Patrimoine : Le Château de Gordes

Patrimoine : Le Château de Gordes

Histoire et vue panoramique sur les monts du Luberon

A la découverte de l'histoire et de l'architecture remarquable du Château de Gordes dans le Luberon...

Un peu d'histoire.

Une tribu Celte nommée les Vordences s'établissent sur la colline et construisent une fortification. Au 1er siècle, les Gallo-Romains fortifient la position. Durant 6 siècles, le château assure sa fonction défensive. En 1070, Rambault d'Agoult, seigneur de Gordes épouse Sancie de Simiane. Simiane devient au cours des siècles une grande famille de Provence. En 1525, le château est agrandi et modifié pour plus de confort. Il appartient à Bertrand de Simiane, compagnon de Bayard durant les batailles en Italie. La refonte semble prendre fin en 1541. 

A partir de 1562, les terribles guerres de religions dévastent la région. Les seigneurs de Gordes participent à la défense de leur cité. En 1615, la Seigneurie est érigée en Marquisat en faveur de Guillaume de Gordes Simiane. Vers 1630, François, fils de Guillaume, devient Grand Sénéchal de Provence et chevalier d'honneur de la reine. En 1720, la dernière femme de la lignée des Gordes Simiane épouse Emmanuel de la Tour d'Auvergne, Duc d'Albret. En 1734, la fille unique du précédent mariage épouse Charles de Rohan, Prince de Soubise. Elle apporte en dot le domaine de sa mère : Gordes. Vers 1750 (?), le domaine appartient aux Princes de Condé. 

Vers 1789, les révolutionnaires s'emparent du château, mais ne le détruisent pas. Au début du 20ème siècle, un artiste peintre, André Lhote, tente de redonner vie aux vieilles maisons. En 1931, le château est classé aux Monuments Historiques. Au 20ème siècle, le village revit et une mairie s'établit en ce lieu féodal. Depuis, il assure une fonction muséographique. Musée consacré aux œuvres de Victor Vasarely de 1970 à 1996, puis musée de peinture consacré à l'œuvre de Pol Mara de 1997 à nos jours.  On y trouve également l'Office de Tourisme.

Architecture.

En plan : le château forme un rectangle allongé, orienté grosso modo est-ouest, avec trois tours d'angle et une quatrième dans le mur long nord. Une large échancrure dans le mur long sud forme une cour carrée séparant la partie occidentale du château de la partie orientale avec ses deux tours d'angle. L'angle sud-ouest ne comporte pas de tour. La façade nord, austère, de la partie occidentale est flanquée de deux tours rondes à mâchicoulis hautes de 20 m. Elle est percée de deux étages de fenêtres, celles du bas étant à traverse. La couronne de mâchicoulis des tours supporte une terrasse pour l'artillerie. La façade sud, tournée vers le soleil, de la partie occidentale est flanquée d'échauguettes et percée de deux étages de fenêtres à croisillon et d'un étage de fenêtres à meneau (au dernier niveau).
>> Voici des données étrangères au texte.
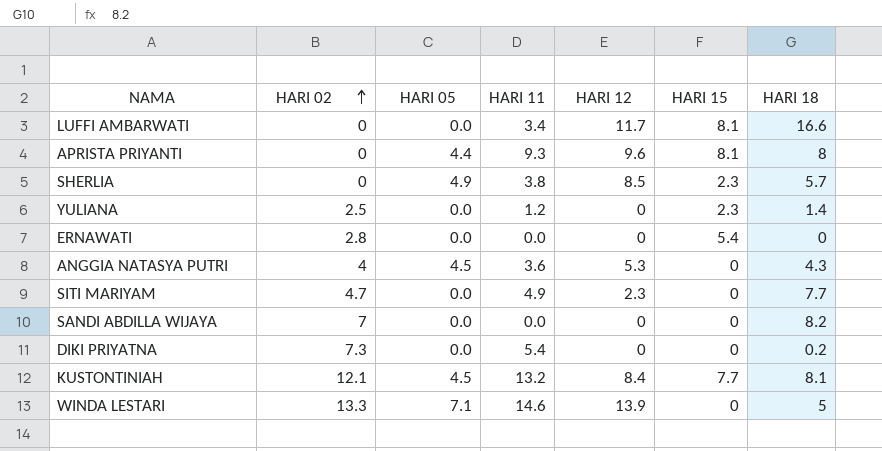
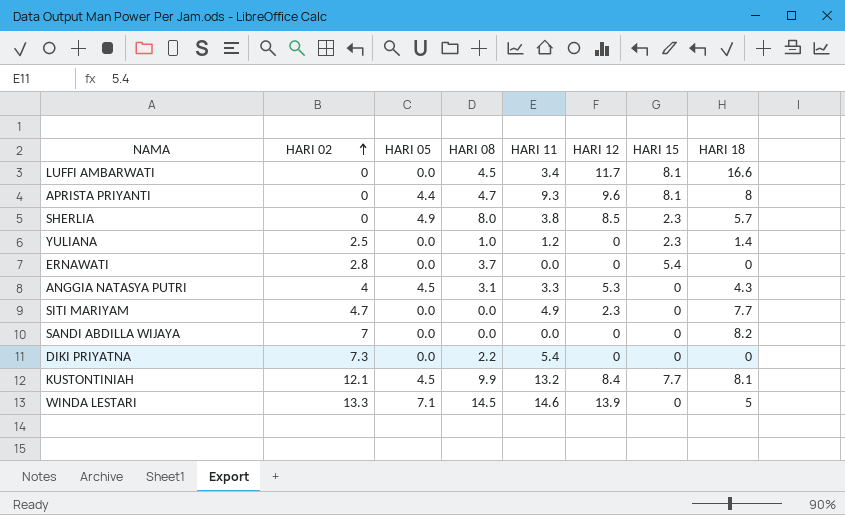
column HARI 08 | position: none -> 4
ANGGIA NATASYA PUTRI | HARI 11: 3.6 -> 3.3
DIKI PRIYATNA | HARI 18: 0.2 -> 0

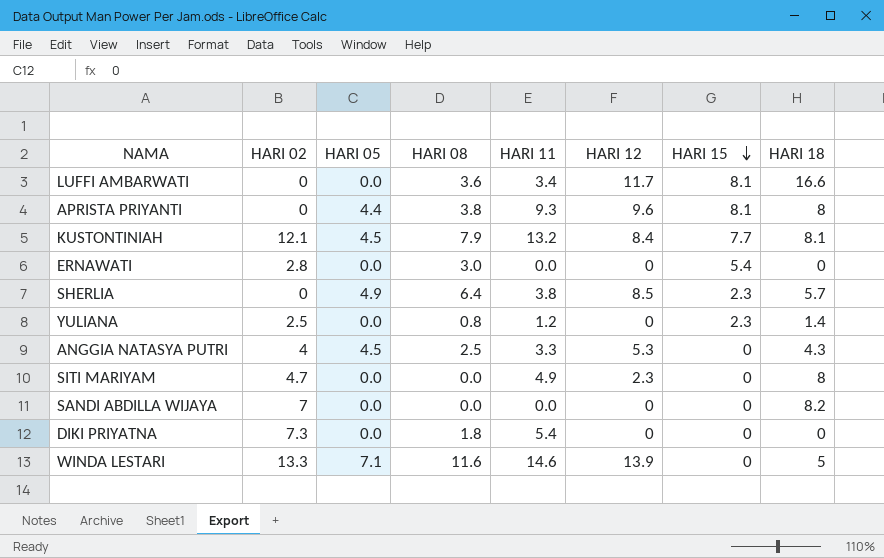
row order: HARI 02 ascending -> HARI 15 descending
LUFFI AMBARWATI | HARI 08: 4.5 -> 3.6
APRISTA PRIYANTI | HARI 08: 4.7 -> 3.8
KUSTONTINIAH | HARI 08: 9.9 -> 7.9
ERNAWATI | HARI 08: 3.7 -> 3.0
SHERLIA | HARI 08: 8.0 -> 6.4
YULIANA | HARI 08: 1.0 -> 0.8
ANGGIA NATASYA PUTRI | HARI 08: 3.1 -> 2.5
SITI MARIYAM | HARI 18: 7.7 -> 8
DIKI PRIYATNA | HARI 08: 2.2 -> 1.8
WINDA LESTARI | HARI 08: 14.5 -> 11.6

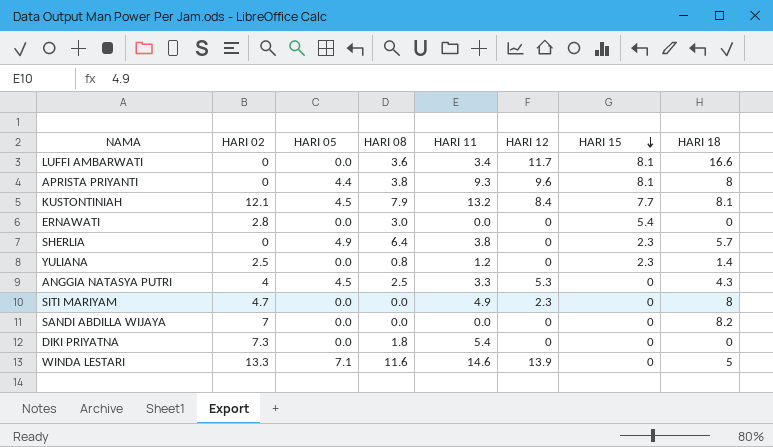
SHERLIA | HARI 12: 8.5 -> 0

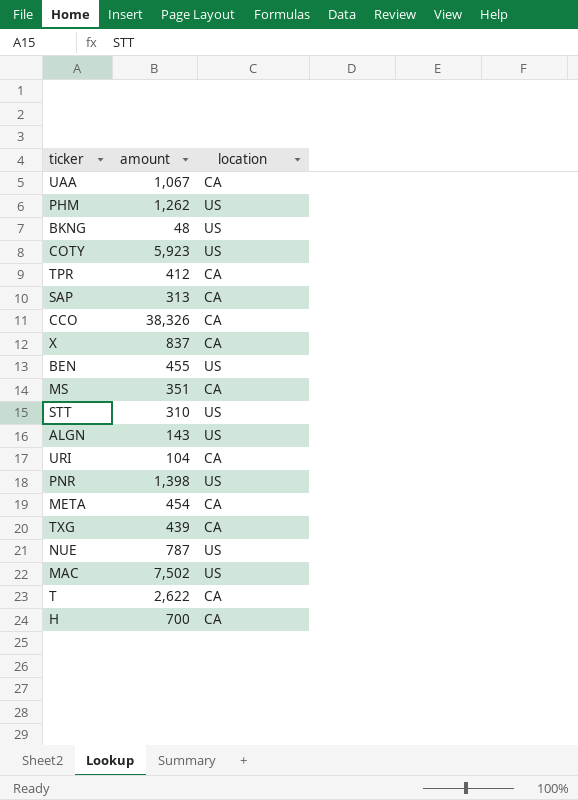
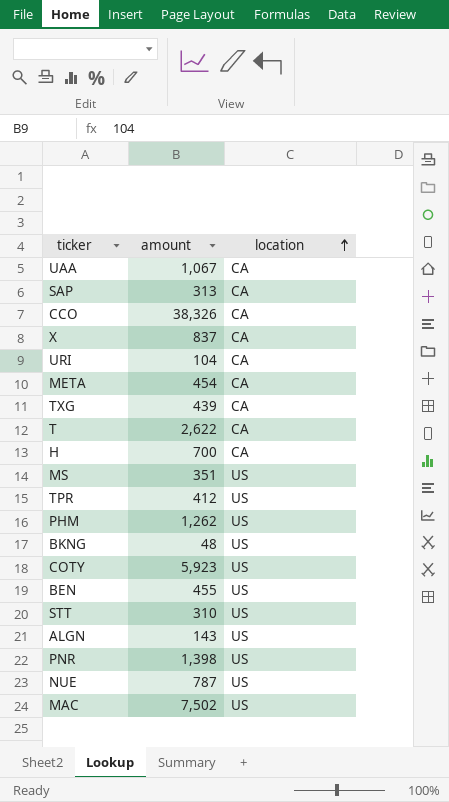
row order: none -> location ascending
MS | location: CA -> US
TPR | location: CA -> US

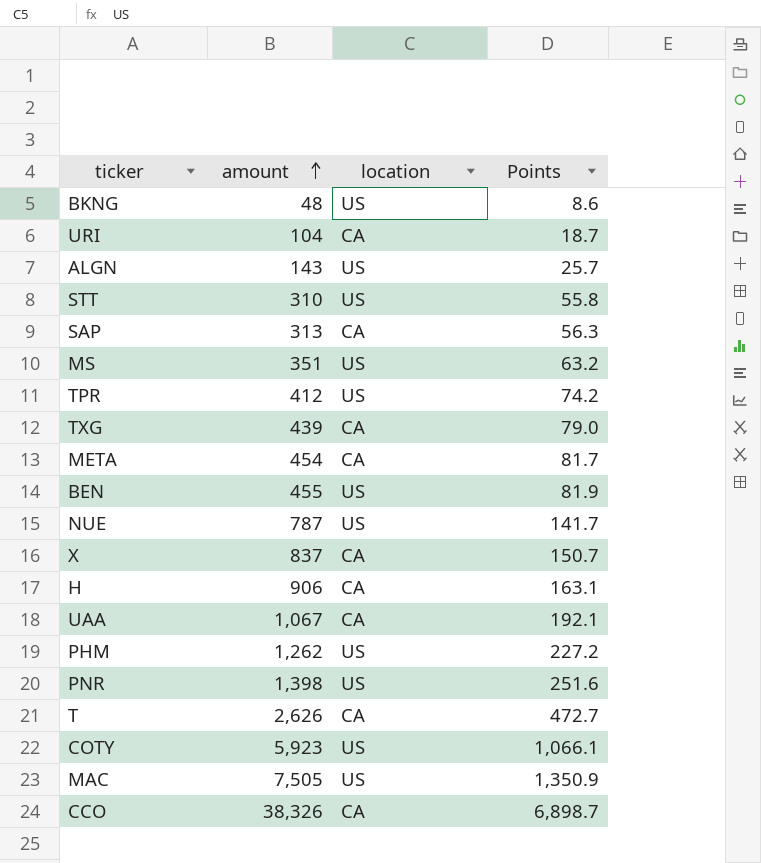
row order: location ascending -> amount ascending
column Points | formula: none -> [amount] * 0.18
H | amount: 700 -> 906
T | amount: 2,622 -> 2,626
MAC | amount: 7,502 -> 7,505

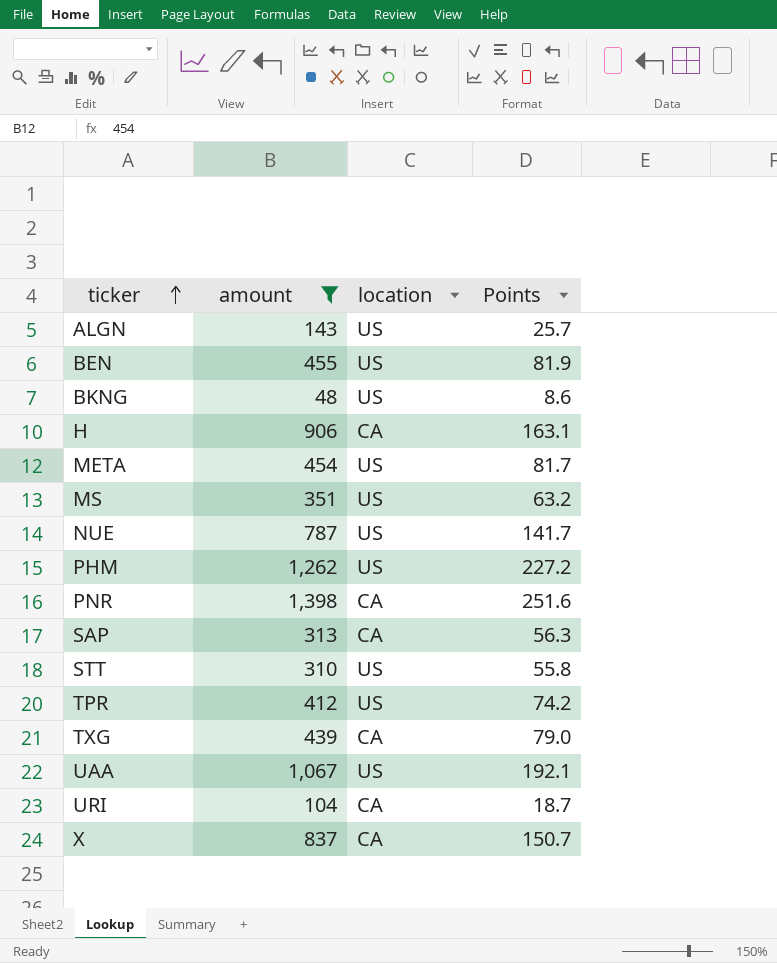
filter: none -> amount <= 1,398
row order: amount ascending -> ticker ascending
META | location: CA -> US
PNR | location: US -> CA
UAA | location: CA -> US

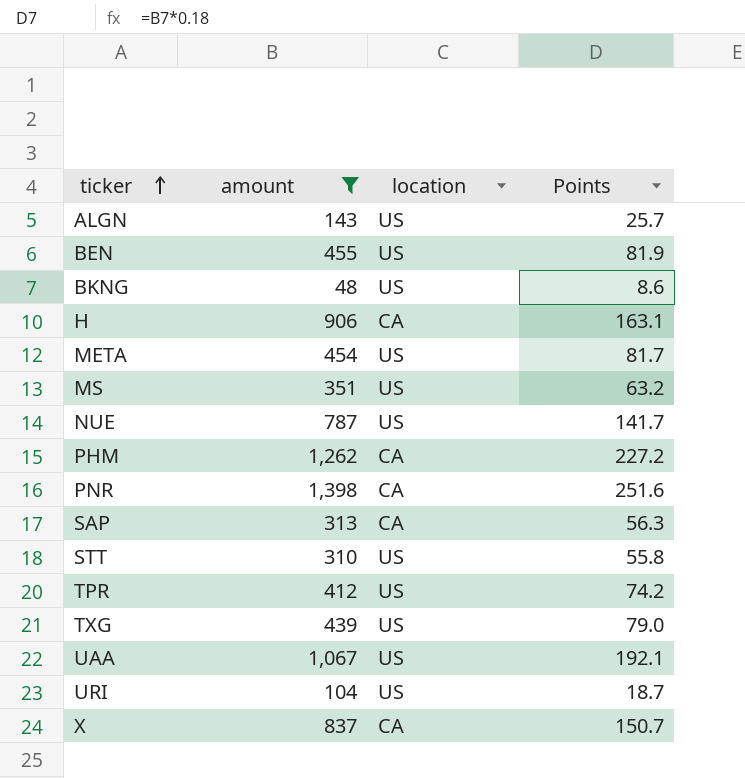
PHM | location: US -> CA
TXG | location: CA -> US
URI | location: CA -> US

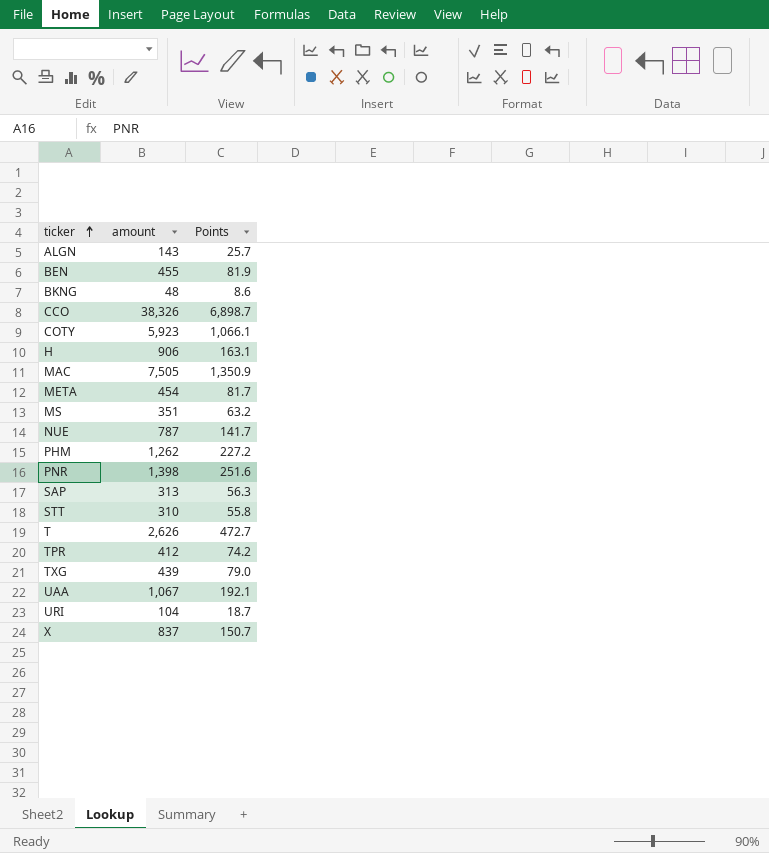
filter: amount <= 1,398 -> none
column location | position: 3 -> none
Les murs, les tours et les échauguettes comportent des bouches à feu réparties de façon judicieuse. La tour de l'angle sud-est est une tour d'armes avec des bouches à feu et des fenêtres de confort percées tardivement.

Les éléments Renaissance : la grande cheminée de la salle du 1er étage. Le château comporte de nombreux éléments de style Renaissance : portes, fenêtres à croisillon, escaliers et, dans la grande salle du premier étage, une superbe cheminée monumentale portant le millésime 1541 et encadrée de deux portes richement ornementées (longueur de mur à mur : plus de 7 m). Le décor sculpté de cette cheminée marie frontons, niches, pilastres, entablement et frise. Les treize niches abritaient à l'origine les statuettes des douze apôtres et celle du Christ au centre. Elles furent détruites à la Révolution. 

Sur la droite de la façade sud, s'ouvre dans la muraille une porte voûtée en anse de panier donnant dans la cour intérieure. Au fond de la cour, à gauche, la porte d'entrée au décor Renaissance a son fronton et ses pilastres en calcaire tendre usés par l'érosion. La grande salle du premier étage. Côté nord du château. Un large escalier à vis conduit à la grande salle du premier étage. Longue de 23 m et large de 7 m, elle est ornée d'un beau plafond à poutrelles. Les traces de l'ancien café. Sur certaines cartes postales de la première décennie du xxe siècle on aperçoit les ouvertures de l'ancien café à la base de la muraille entre les tours du côté septentrional.